** Task material follows **

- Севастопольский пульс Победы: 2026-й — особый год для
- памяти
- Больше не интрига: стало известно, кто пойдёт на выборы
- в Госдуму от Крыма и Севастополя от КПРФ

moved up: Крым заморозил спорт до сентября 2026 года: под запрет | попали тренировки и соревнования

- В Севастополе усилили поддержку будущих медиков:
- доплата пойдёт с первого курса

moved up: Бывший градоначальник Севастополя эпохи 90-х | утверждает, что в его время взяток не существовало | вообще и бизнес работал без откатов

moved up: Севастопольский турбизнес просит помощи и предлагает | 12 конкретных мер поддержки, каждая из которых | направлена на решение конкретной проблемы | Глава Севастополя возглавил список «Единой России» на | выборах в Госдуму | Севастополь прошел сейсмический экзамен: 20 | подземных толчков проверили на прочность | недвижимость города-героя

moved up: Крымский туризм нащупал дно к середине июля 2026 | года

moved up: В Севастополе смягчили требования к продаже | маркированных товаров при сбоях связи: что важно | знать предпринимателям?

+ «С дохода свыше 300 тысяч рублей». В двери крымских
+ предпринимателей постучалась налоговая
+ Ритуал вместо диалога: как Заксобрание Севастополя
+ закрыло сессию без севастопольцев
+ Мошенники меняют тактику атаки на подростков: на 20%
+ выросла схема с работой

** End of Task material **
** Task material follows **

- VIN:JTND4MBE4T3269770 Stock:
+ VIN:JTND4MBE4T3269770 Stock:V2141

** End of Task material **

> Exercise prompt
Look above for the line with "- Севастопольский пульс" and the line with "moved up: Бывший". Retype those two lines and every line between them exactly, adding nothing.

> Task answer
- Севастопольский пульс Победы: 2026-й — особый год для
- памяти
- Больше не интрига: стало известно, кто пойдёт на выборы
- в Госдуму от Крыма и Севастополя от КПРФ

moved up: Крым заморозил спорт до сентября 2026 года: под запрет | попали тренировки и соревнования

- В Севастополе усилили поддержку будущих медиков:
- доплата пойдёт с первого курса

moved up: Бывший градоначальник Севастополя эпохи 90-х | утверждает, что в его время взяток не существовало | вообще и бизнес работал без откатов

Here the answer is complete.